(Change detection outputs)

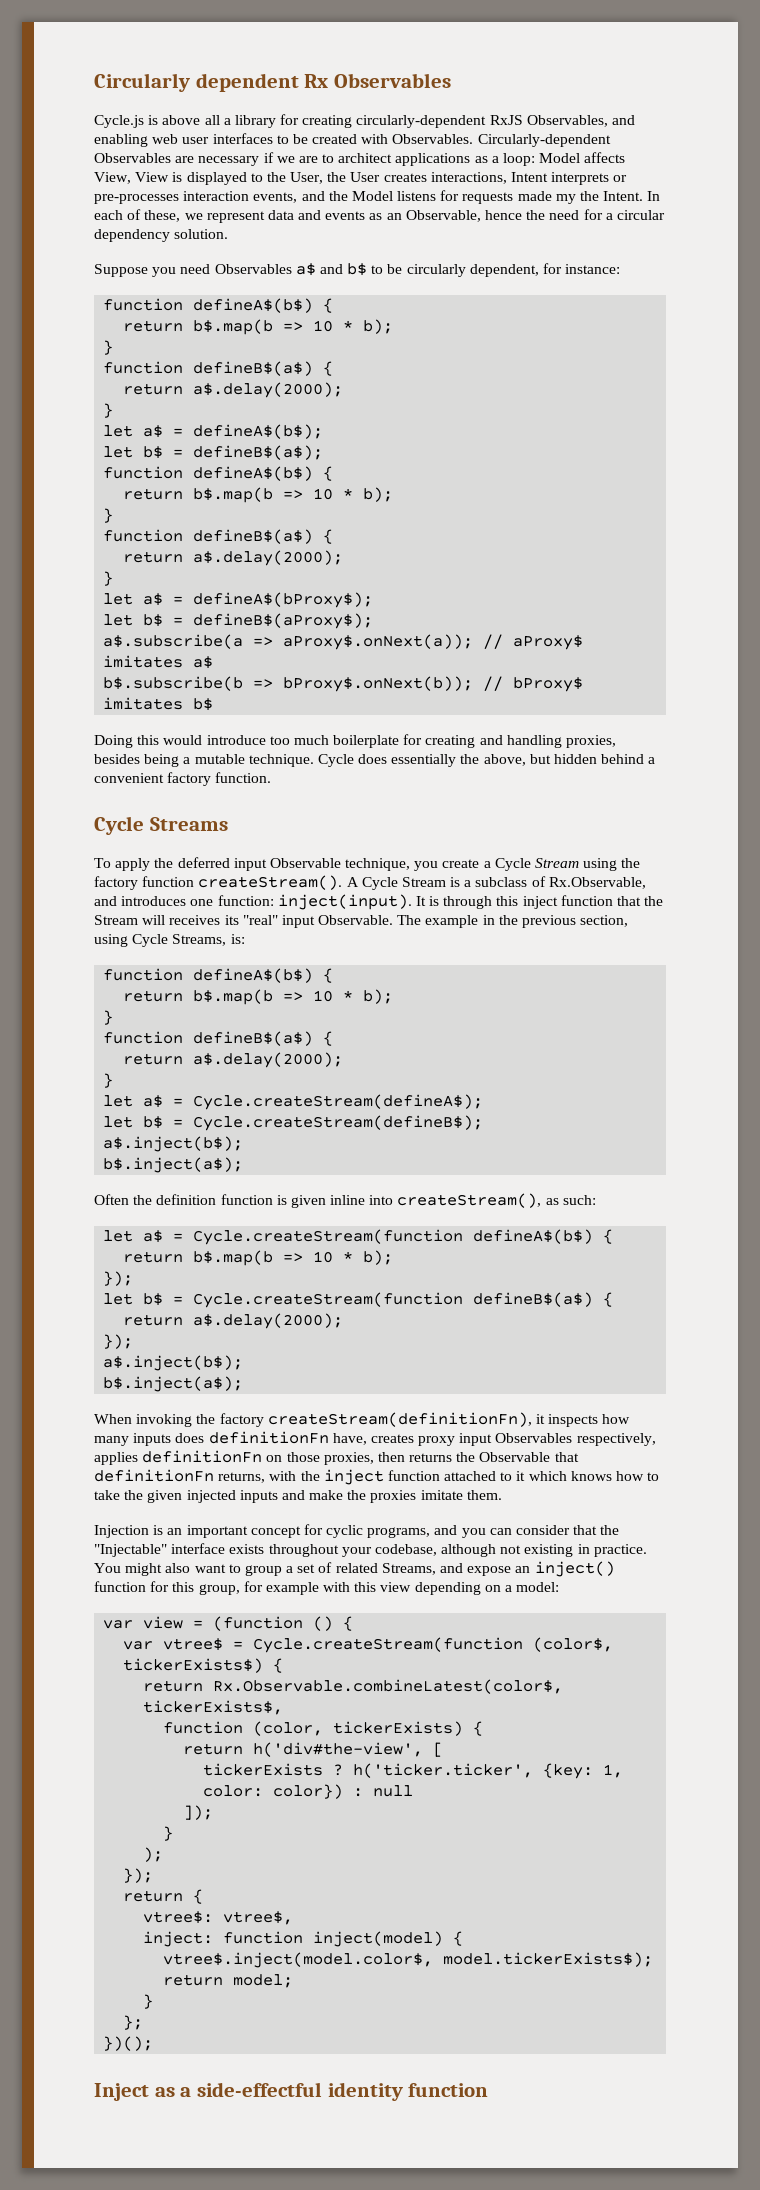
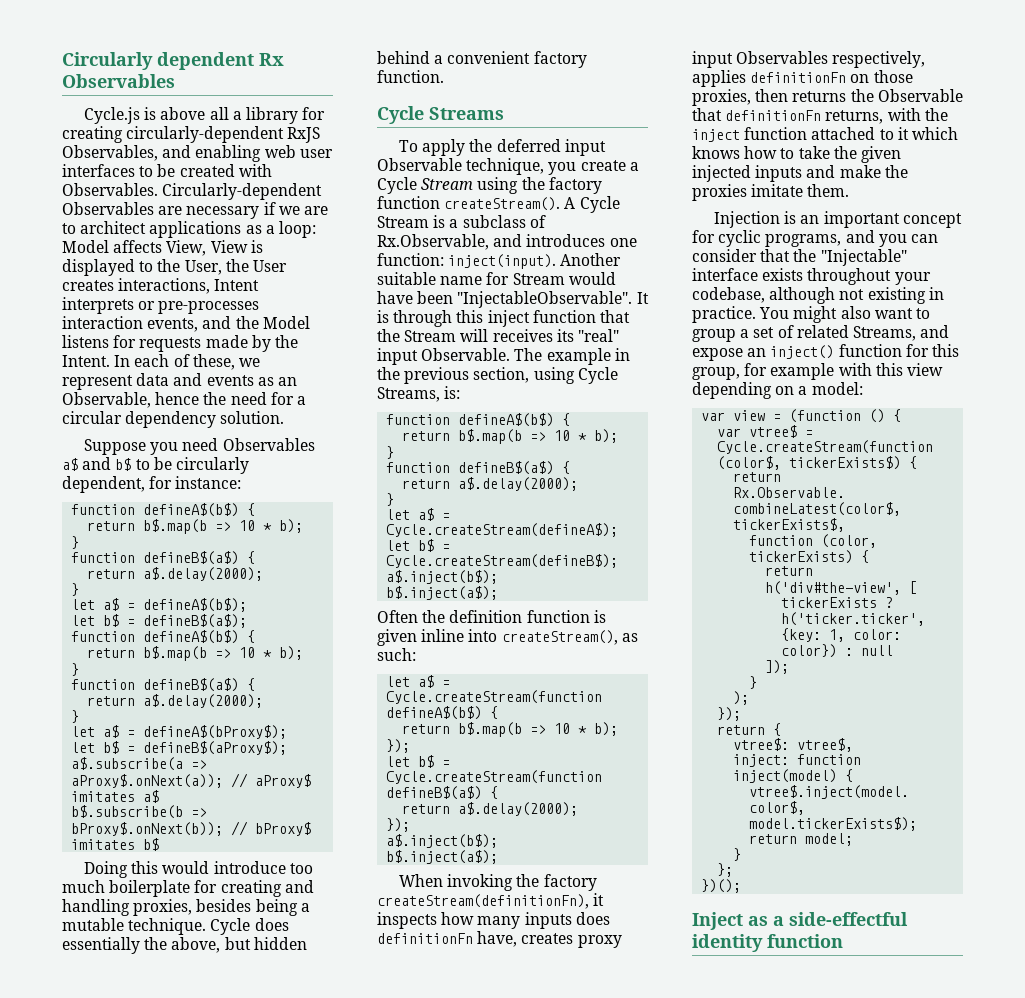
[555,194,576,204] my -> [251,335,271,352] by
(412, 902) none -> [560,253,622,266] [377,272,616,285] [377,291,633,308] Another suitable name for Stream would have been "InjectableObservable".

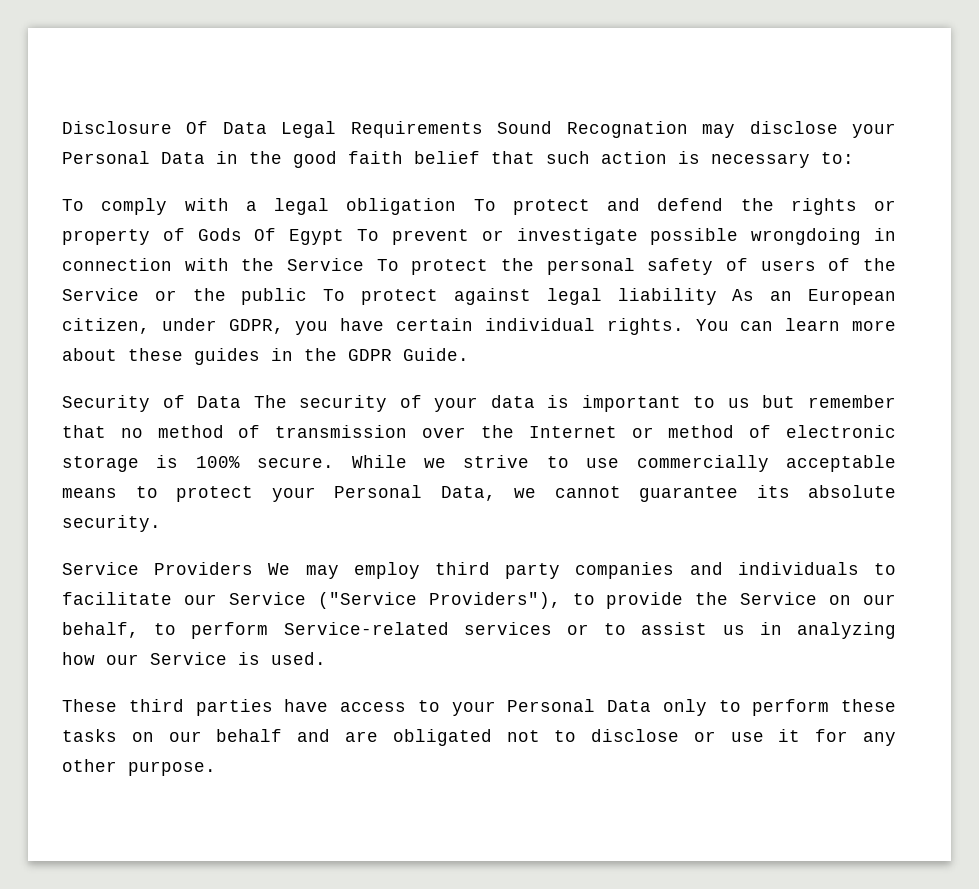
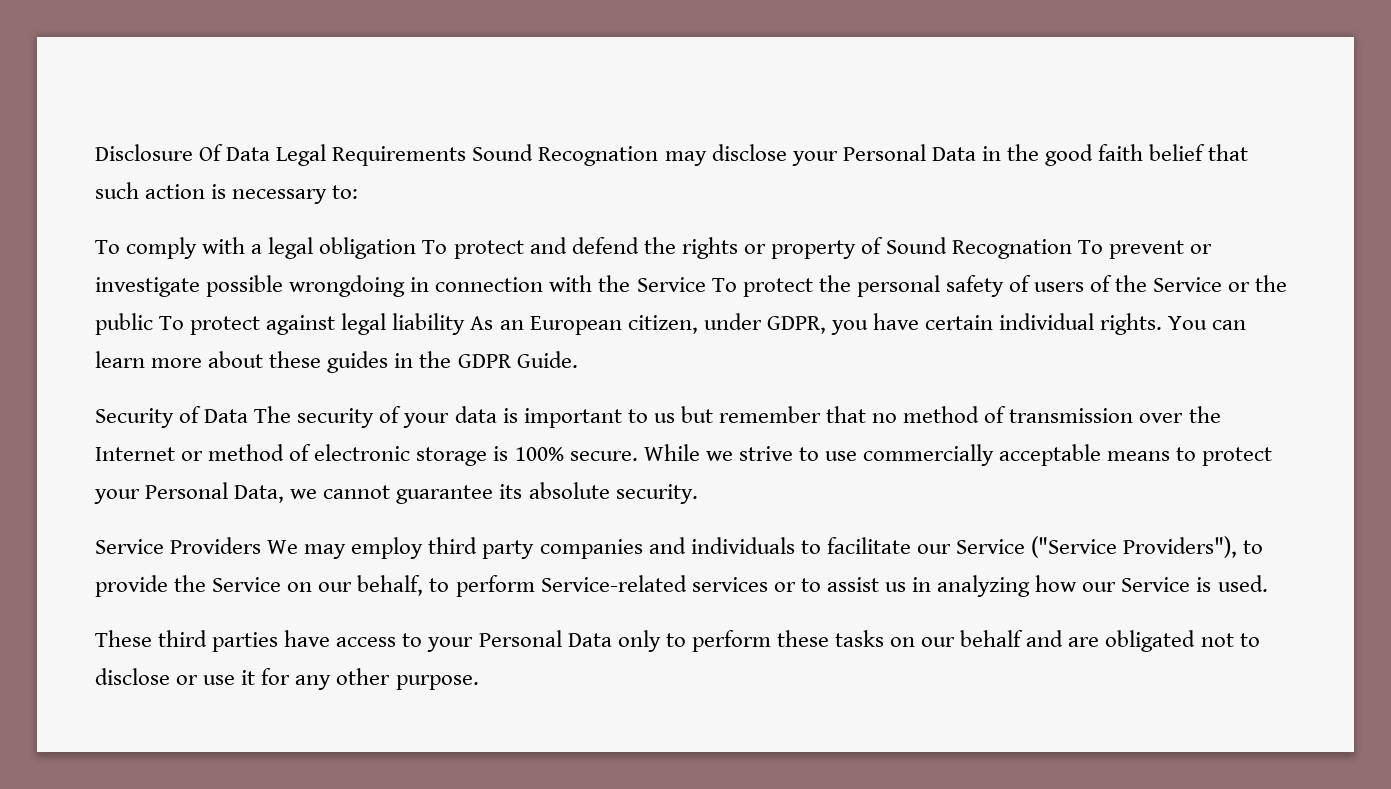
[197,228,345,245] Gods Of Egypt -> [886,237,1073,259] Sound Recognation

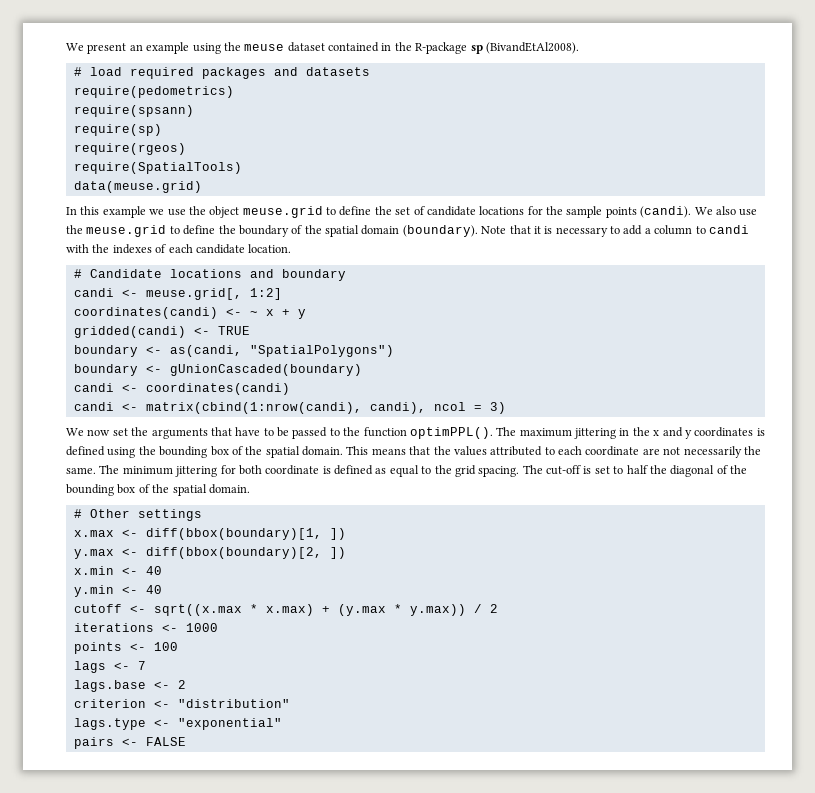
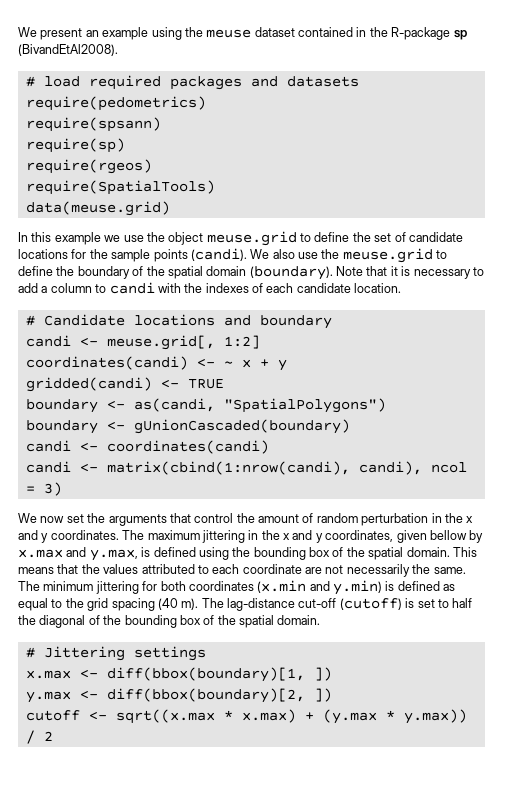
[235,427,493,439] have to be passed to the function optimPPL(). -> [194,513,474,526] [18,530,119,543] control the amount of random perturbation in the x and y coordinates.
[694,427,754,437] coordinates -> [325,530,484,543] [18,547,138,561] coordinates, given bellow by x.max and y.max,
[265,465,320,475] coordinate -> [188,580,382,595] coordinates (x.min and y.min)
[478,465,581,477] spacing. The cut-off -> [111,598,402,611] spacing (40 m). The lag-distance cut-off (cutoff)
[89,509,130,518] Other -> [43,646,125,661] Jittering
[73,566,162,575] [73,585,162,597] // x.min <- 40 // y.min <- 40 -> (332, 695) none
[73,623,218,632] [73,642,178,654] [73,661,146,673] [73,680,186,692] [73,699,290,708] [73,718,282,730] [73,737,186,749] // iterations <- 1000 // points <- 100 // lags <- 7 // lags.base <- 2 // criterion <- "distribution" // lags.type <- "exponential" // pairs <- FALSE -> (53, 736) none

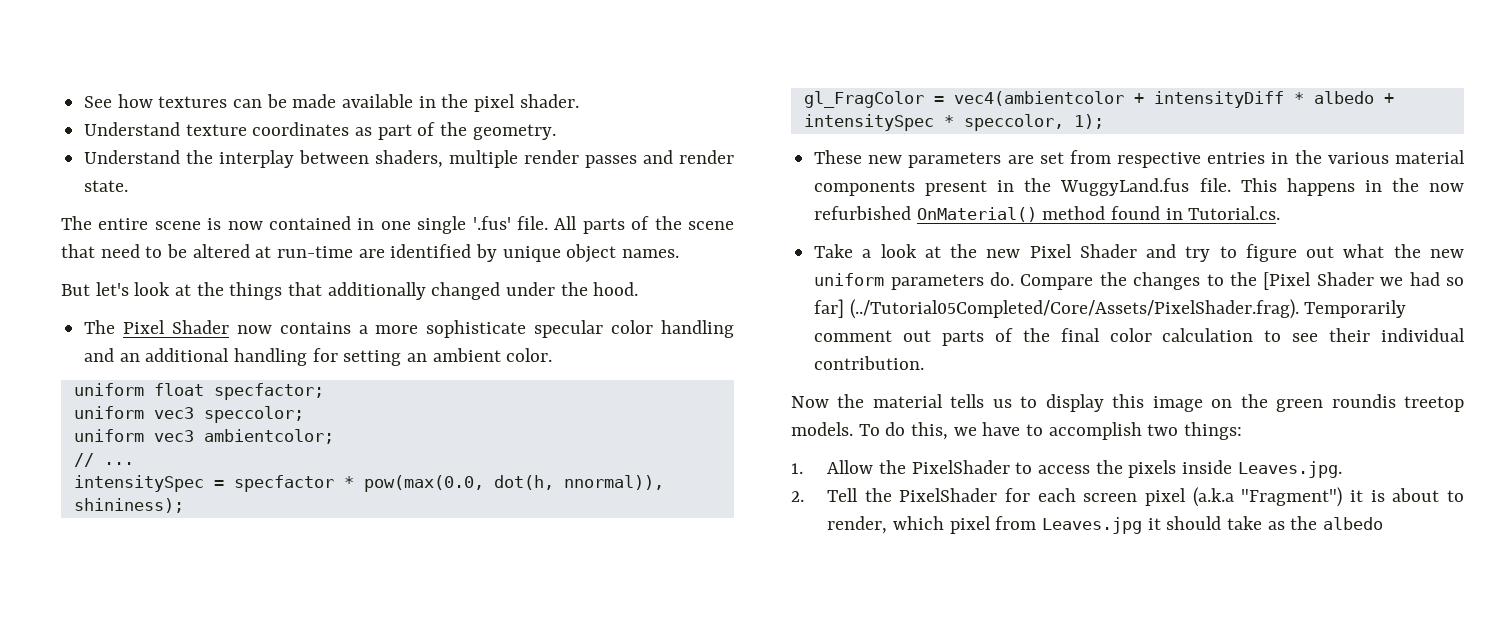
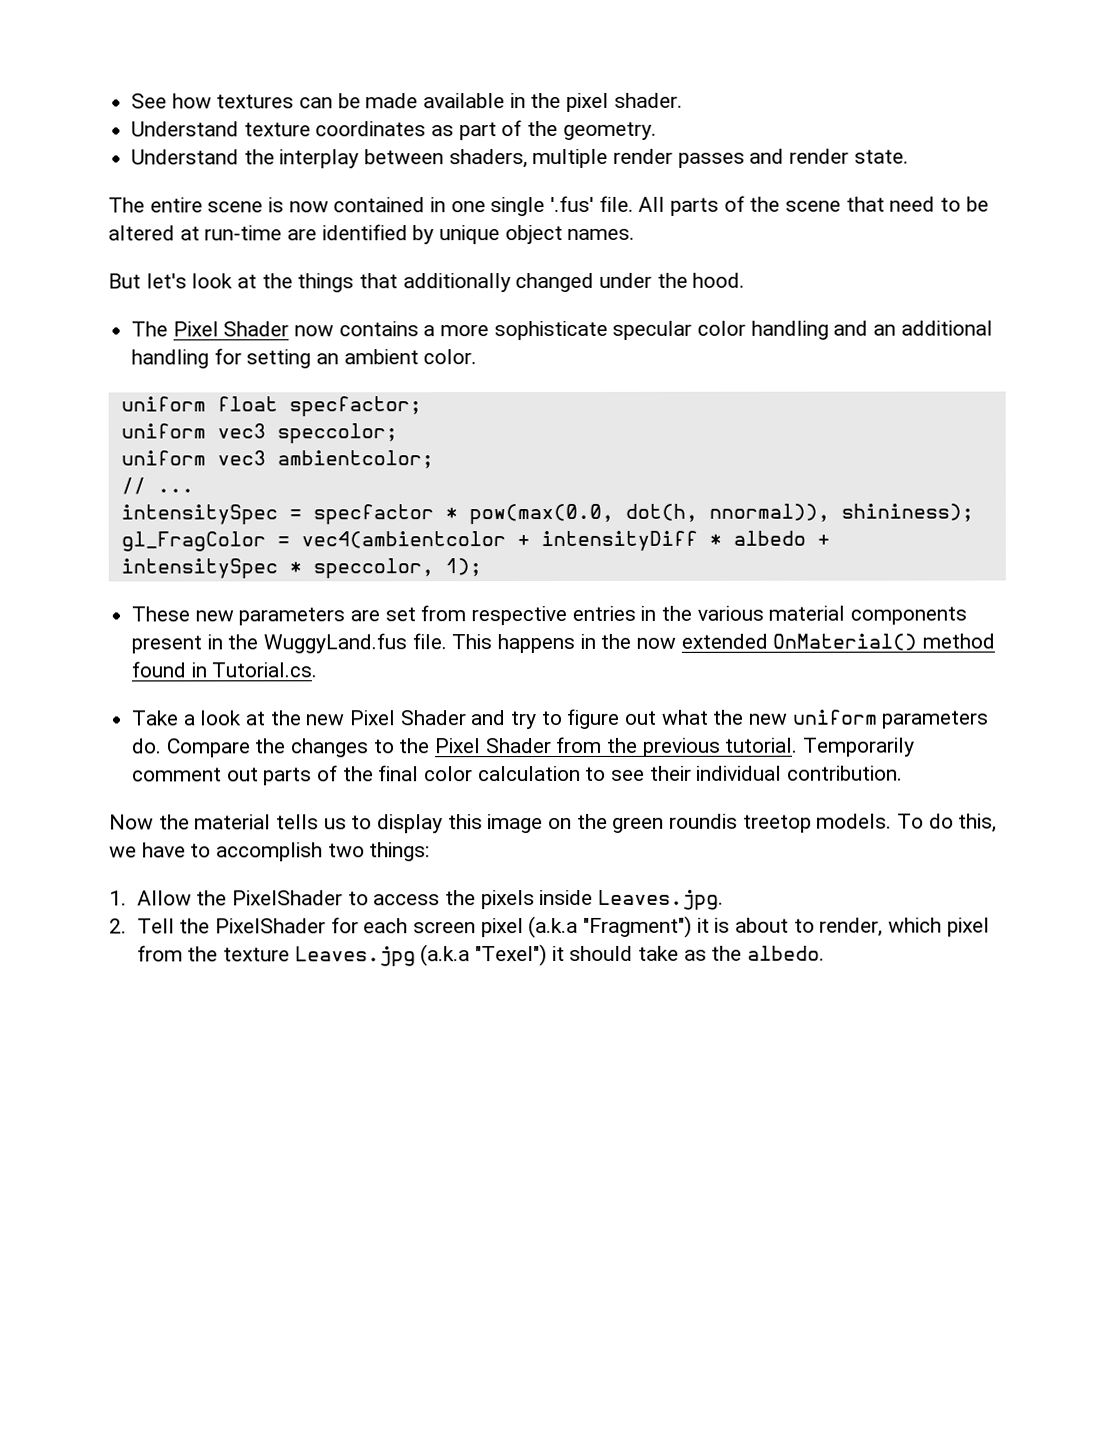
[814,206,912,220] refurbished -> [680,633,768,649] extended
[1263,272,1464,290] [814,299,1299,319] [Pixel Shader we had so far] (../Tutorial05Completed/Core/Assets/PixelShader.frag). -> [435,736,799,757] Pixel Shader from the previous tutorial.
[1041,517,1142,534] Leaves.jpg -> [187,944,547,967] the texture Leaves.jpg (a.k.a "Texel")
[1322,517,1383,530] albedo -> [746,945,825,961] albedo.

- **Problem to solve**: Word for word, repeat the lines of data above, omitting every picture.

- **Answer**:
[555,194,576,204] my -> [251,335,271,352] by
(412, 902) none -> [560,253,622,266] [377,272,616,285] [377,291,633,308] Another suitable name for Stream would have been "InjectableObservable".

[197,228,345,245] Gods Of Egypt -> [886,237,1073,259] Sound Recognation

[235,427,493,439] have to be passed to the function optimPPL(). -> [194,513,474,526] [18,530,119,543] control the amount of random perturbation in the x and y coordinates.
[694,427,754,437] coordinates -> [325,530,484,543] [18,547,138,561] coordinates, given bellow by x.max and y.max,
[265,465,320,475] coordinate -> [188,580,382,595] coordinates (x.min and y.min)
[478,465,581,477] spacing. The cut-off -> [111,598,402,611] spacing (40 m). The lag-distance cut-off (cutoff)
[89,509,130,518] Other -> [43,646,125,661] Jittering
[73,566,162,575] [73,585,162,597] // x.min <- 40 // y.min <- 40 -> (332, 695) none
[73,623,218,632] [73,642,178,654] [73,661,146,673] [73,680,186,692] [73,699,290,708] [73,718,282,730] [73,737,186,749] // iterations <- 1000 // points <- 100 // lags <- 7 // lags.base <- 2 // criterion <- "distribution" // lags.type <- "exponential" // pairs <- FALSE -> (53, 736) none

[814,206,912,220] refurbished -> [680,633,768,649] extended
[1263,272,1464,290] [814,299,1299,319] [Pixel Shader we had so far] (../Tutorial05Completed/Core/Assets/PixelShader.frag). -> [435,736,799,757] Pixel Shader from the previous tutorial.
[1041,517,1142,534] Leaves.jpg -> [187,944,547,967] the texture Leaves.jpg (a.k.a "Texel")
[1322,517,1383,530] albedo -> [746,945,825,961] albedo.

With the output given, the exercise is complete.